* Prompt *
In the data that follows, find the line with "[165,370,313,394] Kurz k"; transcribe it, every later line up to the one with "[152,458,326,489] (1,171 EUR/SHP)", and that line as well, exactly and with no others.

------ Records supplied

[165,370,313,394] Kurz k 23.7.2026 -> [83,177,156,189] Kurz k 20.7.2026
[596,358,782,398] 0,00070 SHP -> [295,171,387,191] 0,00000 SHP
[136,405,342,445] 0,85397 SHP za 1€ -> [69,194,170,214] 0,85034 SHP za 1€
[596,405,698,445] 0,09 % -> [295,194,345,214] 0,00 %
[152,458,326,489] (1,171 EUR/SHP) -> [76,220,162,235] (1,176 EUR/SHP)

------------
------ Records supplied

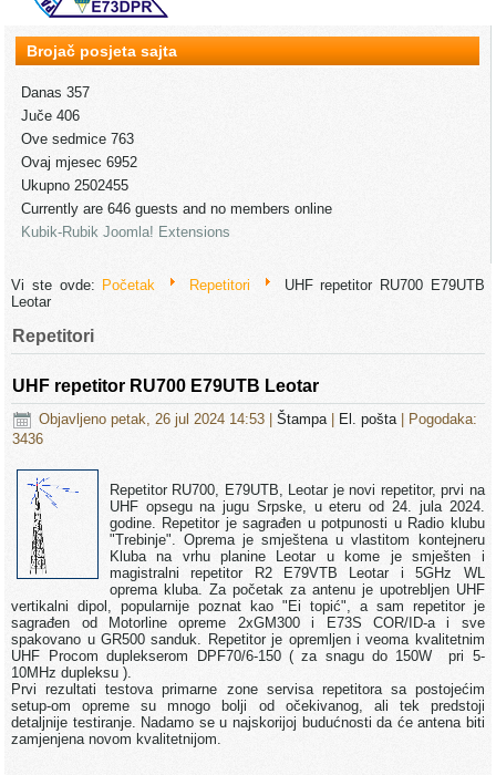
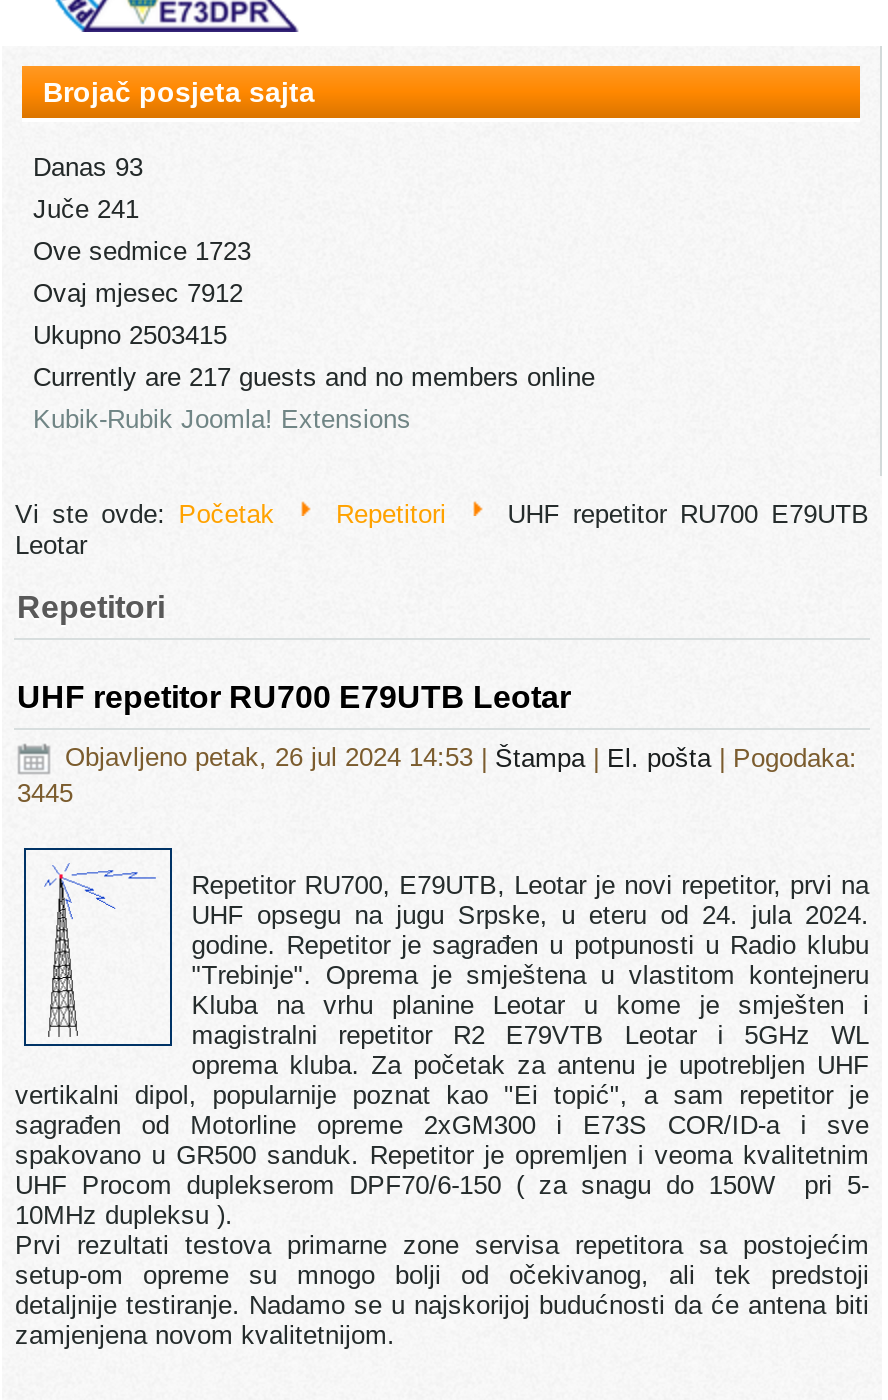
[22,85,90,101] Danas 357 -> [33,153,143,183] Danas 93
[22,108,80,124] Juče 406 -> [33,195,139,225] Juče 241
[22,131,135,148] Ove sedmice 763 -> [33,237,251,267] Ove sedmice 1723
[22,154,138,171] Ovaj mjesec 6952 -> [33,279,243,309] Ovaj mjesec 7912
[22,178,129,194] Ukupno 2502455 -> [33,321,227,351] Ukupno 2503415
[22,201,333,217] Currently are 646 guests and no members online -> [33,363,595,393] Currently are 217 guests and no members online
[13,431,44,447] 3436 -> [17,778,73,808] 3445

------------

* Your response *
[165,370,313,394] Kurz k 23.7.2026 -> [83,177,156,189] Kurz k 20.7.2026
[596,358,782,398] 0,00070 SHP -> [295,171,387,191] 0,00000 SHP
[136,405,342,445] 0,85397 SHP za 1€ -> [69,194,170,214] 0,85034 SHP za 1€
[596,405,698,445] 0,09 % -> [295,194,345,214] 0,00 %
[152,458,326,489] (1,171 EUR/SHP) -> [76,220,162,235] (1,176 EUR/SHP)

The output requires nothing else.